Front-end code change data:
·····
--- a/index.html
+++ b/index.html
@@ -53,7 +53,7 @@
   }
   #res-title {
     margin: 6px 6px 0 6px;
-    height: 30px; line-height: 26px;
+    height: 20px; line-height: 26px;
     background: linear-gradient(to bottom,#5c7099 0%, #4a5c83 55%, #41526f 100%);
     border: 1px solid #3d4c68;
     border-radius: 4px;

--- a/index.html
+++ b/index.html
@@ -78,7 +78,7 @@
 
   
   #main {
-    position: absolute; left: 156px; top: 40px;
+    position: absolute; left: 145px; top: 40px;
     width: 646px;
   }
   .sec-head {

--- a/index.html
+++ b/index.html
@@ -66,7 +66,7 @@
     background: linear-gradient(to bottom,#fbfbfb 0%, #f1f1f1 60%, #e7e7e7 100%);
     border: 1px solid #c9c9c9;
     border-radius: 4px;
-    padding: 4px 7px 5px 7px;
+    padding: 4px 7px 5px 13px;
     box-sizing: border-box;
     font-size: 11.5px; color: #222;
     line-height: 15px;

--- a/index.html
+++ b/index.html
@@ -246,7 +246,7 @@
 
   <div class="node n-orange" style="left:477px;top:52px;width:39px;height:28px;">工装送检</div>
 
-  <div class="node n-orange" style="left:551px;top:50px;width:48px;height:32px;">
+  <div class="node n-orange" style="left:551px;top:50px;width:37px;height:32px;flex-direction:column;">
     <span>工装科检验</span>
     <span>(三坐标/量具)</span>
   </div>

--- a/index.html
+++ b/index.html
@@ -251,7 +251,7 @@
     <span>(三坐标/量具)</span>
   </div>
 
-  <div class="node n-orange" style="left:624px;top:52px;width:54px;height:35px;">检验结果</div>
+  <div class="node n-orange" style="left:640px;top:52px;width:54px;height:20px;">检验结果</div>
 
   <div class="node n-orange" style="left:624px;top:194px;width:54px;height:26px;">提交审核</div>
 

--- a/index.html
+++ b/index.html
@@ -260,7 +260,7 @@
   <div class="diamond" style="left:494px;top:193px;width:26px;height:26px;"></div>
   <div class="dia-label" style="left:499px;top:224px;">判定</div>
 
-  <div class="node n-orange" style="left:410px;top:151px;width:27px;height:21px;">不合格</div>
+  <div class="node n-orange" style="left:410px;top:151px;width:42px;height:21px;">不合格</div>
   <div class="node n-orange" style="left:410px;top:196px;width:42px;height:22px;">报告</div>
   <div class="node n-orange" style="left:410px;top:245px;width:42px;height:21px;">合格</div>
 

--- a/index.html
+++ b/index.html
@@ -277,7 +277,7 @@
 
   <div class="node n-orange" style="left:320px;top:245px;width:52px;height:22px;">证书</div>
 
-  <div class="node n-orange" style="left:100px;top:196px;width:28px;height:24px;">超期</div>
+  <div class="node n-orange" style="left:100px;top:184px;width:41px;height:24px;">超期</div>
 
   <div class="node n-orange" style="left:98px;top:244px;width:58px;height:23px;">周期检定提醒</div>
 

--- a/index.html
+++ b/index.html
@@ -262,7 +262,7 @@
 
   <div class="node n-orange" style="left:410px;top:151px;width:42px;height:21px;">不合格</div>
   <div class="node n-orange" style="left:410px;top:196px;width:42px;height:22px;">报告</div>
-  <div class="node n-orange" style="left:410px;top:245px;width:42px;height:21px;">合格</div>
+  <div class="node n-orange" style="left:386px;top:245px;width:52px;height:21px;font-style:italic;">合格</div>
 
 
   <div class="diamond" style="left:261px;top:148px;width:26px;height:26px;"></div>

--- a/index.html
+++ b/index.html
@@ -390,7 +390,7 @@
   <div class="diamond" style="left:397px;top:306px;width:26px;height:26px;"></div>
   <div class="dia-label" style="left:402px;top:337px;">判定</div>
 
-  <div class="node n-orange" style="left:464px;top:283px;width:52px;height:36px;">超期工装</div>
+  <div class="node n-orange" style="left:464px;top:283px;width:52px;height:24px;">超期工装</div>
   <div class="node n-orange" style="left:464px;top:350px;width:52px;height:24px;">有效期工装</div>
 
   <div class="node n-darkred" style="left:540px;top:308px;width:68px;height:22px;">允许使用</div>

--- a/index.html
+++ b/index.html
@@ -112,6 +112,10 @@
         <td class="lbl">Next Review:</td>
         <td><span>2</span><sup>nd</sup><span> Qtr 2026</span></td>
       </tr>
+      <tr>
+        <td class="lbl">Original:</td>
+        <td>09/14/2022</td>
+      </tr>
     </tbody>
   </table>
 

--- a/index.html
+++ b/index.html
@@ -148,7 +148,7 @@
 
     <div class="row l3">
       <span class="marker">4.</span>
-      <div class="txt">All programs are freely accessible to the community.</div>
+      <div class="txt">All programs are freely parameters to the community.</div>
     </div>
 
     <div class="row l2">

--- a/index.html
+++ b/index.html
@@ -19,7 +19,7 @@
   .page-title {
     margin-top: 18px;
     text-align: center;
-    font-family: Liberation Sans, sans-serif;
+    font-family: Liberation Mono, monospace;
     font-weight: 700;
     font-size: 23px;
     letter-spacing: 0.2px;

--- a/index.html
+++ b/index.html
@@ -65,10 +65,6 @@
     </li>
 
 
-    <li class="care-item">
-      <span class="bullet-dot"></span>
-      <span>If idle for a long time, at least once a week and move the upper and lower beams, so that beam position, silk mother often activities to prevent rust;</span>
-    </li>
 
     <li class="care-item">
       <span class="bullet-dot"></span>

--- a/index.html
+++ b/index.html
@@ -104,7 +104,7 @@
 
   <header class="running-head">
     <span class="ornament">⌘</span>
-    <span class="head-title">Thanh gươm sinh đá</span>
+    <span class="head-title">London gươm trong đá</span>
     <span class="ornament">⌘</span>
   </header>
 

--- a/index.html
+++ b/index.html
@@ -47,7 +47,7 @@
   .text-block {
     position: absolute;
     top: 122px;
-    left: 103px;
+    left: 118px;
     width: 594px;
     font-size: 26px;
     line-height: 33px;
·····
(GOAL OF THE EXERCISE)
Could you return every record above exactly as written?

(SOLVED PROBLEM)
--- a/index.html
+++ b/index.html
@@ -53,7 +53,7 @@
   }
   #res-title {
     margin: 6px 6px 0 6px;
-    height: 30px; line-height: 26px;
+    height: 20px; line-height: 26px;
     background: linear-gradient(to bottom,#5c7099 0%, #4a5c83 55%, #41526f 100%);
     border: 1px solid #3d4c68;
     border-radius: 4px;

--- a/index.html
+++ b/index.html
@@ -78,7 +78,7 @@
 
   
   #main {
-    position: absolute; left: 156px; top: 40px;
+    position: absolute; left: 145px; top: 40px;
     width: 646px;
   }
   .sec-head {

--- a/index.html
+++ b/index.html
@@ -66,7 +66,7 @@
     background: linear-gradient(to bottom,#fbfbfb 0%, #f1f1f1 60%, #e7e7e7 100%);
     border: 1px solid #c9c9c9;
     border-radius: 4px;
-    padding: 4px 7px 5px 7px;
+    padding: 4px 7px 5px 13px;
     box-sizing: border-box;
     font-size: 11.5px; color: #222;
     line-height: 15px;

--- a/index.html
+++ b/index.html
@@ -246,7 +246,7 @@
 
   <div class="node n-orange" style="left:477px;top:52px;width:39px;height:28px;">工装送检</div>
 
-  <div class="node n-orange" style="left:551px;top:50px;width:48px;height:32px;">
+  <div class="node n-orange" style="left:551px;top:50px;width:37px;height:32px;flex-direction:column;">
     <span>工装科检验</span>
     <span>(三坐标/量具)</span>
   </div>

--- a/index.html
+++ b/index.html
@@ -251,7 +251,7 @@
     <span>(三坐标/量具)</span>
   </div>
 
-  <div class="node n-orange" style="left:624px;top:52px;width:54px;height:35px;">检验结果</div>
+  <div class="node n-orange" style="left:640px;top:52px;width:54px;height:20px;">检验结果</div>
 
   <div class="node n-orange" style="left:624px;top:194px;width:54px;height:26px;">提交审核</div>
 

--- a/index.html
+++ b/index.html
@@ -260,7 +260,7 @@
   <div class="diamond" style="left:494px;top:193px;width:26px;height:26px;"></div>
   <div class="dia-label" style="left:499px;top:224px;">判定</div>
 
-  <div class="node n-orange" style="left:410px;top:151px;width:27px;height:21px;">不合格</div>
+  <div class="node n-orange" style="left:410px;top:151px;width:42px;height:21px;">不合格</div>
   <div class="node n-orange" style="left:410px;top:196px;width:42px;height:22px;">报告</div>
   <div class="node n-orange" style="left:410px;top:245px;width:42px;height:21px;">合格</div>
 

--- a/index.html
+++ b/index.html
@@ -277,7 +277,7 @@
 
   <div class="node n-orange" style="left:320px;top:245px;width:52px;height:22px;">证书</div>
 
-  <div class="node n-orange" style="left:100px;top:196px;width:28px;height:24px;">超期</div>
+  <div class="node n-orange" style="left:100px;top:184px;width:41px;height:24px;">超期</div>
 
   <div class="node n-orange" style="left:98px;top:244px;width:58px;height:23px;">周期检定提醒</div>
 

--- a/index.html
+++ b/index.html
@@ -262,7 +262,7 @@
 
   <div class="node n-orange" style="left:410px;top:151px;width:42px;height:21px;">不合格</div>
   <div class="node n-orange" style="left:410px;top:196px;width:42px;height:22px;">报告</div>
-  <div class="node n-orange" style="left:410px;top:245px;width:42px;height:21px;">合格</div>
+  <div class="node n-orange" style="left:386px;top:245px;width:52px;height:21px;font-style:italic;">合格</div>
 
 
   <div class="diamond" style="left:261px;top:148px;width:26px;height:26px;"></div>

--- a/index.html
+++ b/index.html
@@ -390,7 +390,7 @@
   <div class="diamond" style="left:397px;top:306px;width:26px;height:26px;"></div>
   <div class="dia-label" style="left:402px;top:337px;">判定</div>
 
-  <div class="node n-orange" style="left:464px;top:283px;width:52px;height:36px;">超期工装</div>
+  <div class="node n-orange" style="left:464px;top:283px;width:52px;height:24px;">超期工装</div>
   <div class="node n-orange" style="left:464px;top:350px;width:52px;height:24px;">有效期工装</div>
 
   <div class="node n-darkred" style="left:540px;top:308px;width:68px;height:22px;">允许使用</div>

--- a/index.html
+++ b/index.html
@@ -112,6 +112,10 @@
         <td class="lbl">Next Review:</td>
         <td><span>2</span><sup>nd</sup><span> Qtr 2026</span></td>
       </tr>
+      <tr>
+        <td class="lbl">Original:</td>
+        <td>09/14/2022</td>
+      </tr>
     </tbody>
   </table>
 

--- a/index.html
+++ b/index.html
@@ -148,7 +148,7 @@
 
     <div class="row l3">
       <span class="marker">4.</span>
-      <div class="txt">All programs are freely accessible to the community.</div>
+      <div class="txt">All programs are freely parameters to the community.</div>
     </div>
 
     <div class="row l2">

--- a/index.html
+++ b/index.html
@@ -19,7 +19,7 @@
   .page-title {
     margin-top: 18px;
     text-align: center;
-    font-family: Liberation Sans, sans-serif;
+    font-family: Liberation Mono, monospace;
     font-weight: 700;
     font-size: 23px;
     letter-spacing: 0.2px;

--- a/index.html
+++ b/index.html
@@ -65,10 +65,6 @@
     </li>
 
 
-    <li class="care-item">
-      <span class="bullet-dot"></span>
-      <span>If idle for a long time, at least once a week and move the upper and lower beams, so that beam position, silk mother often activities to prevent rust;</span>
-    </li>
 
     <li class="care-item">
       <span class="bullet-dot"></span>

--- a/index.html
+++ b/index.html
@@ -104,7 +104,7 @@
 
   <header class="running-head">
     <span class="ornament">⌘</span>
-    <span class="head-title">Thanh gươm sinh đá</span>
+    <span class="head-title">London gươm trong đá</span>
     <span class="ornament">⌘</span>
   </header>
 

--- a/index.html
+++ b/index.html
@@ -47,7 +47,7 @@
   .text-block {
     position: absolute;
     top: 122px;
-    left: 103px;
+    left: 118px;
     width: 594px;
     font-size: 26px;
     line-height: 33px;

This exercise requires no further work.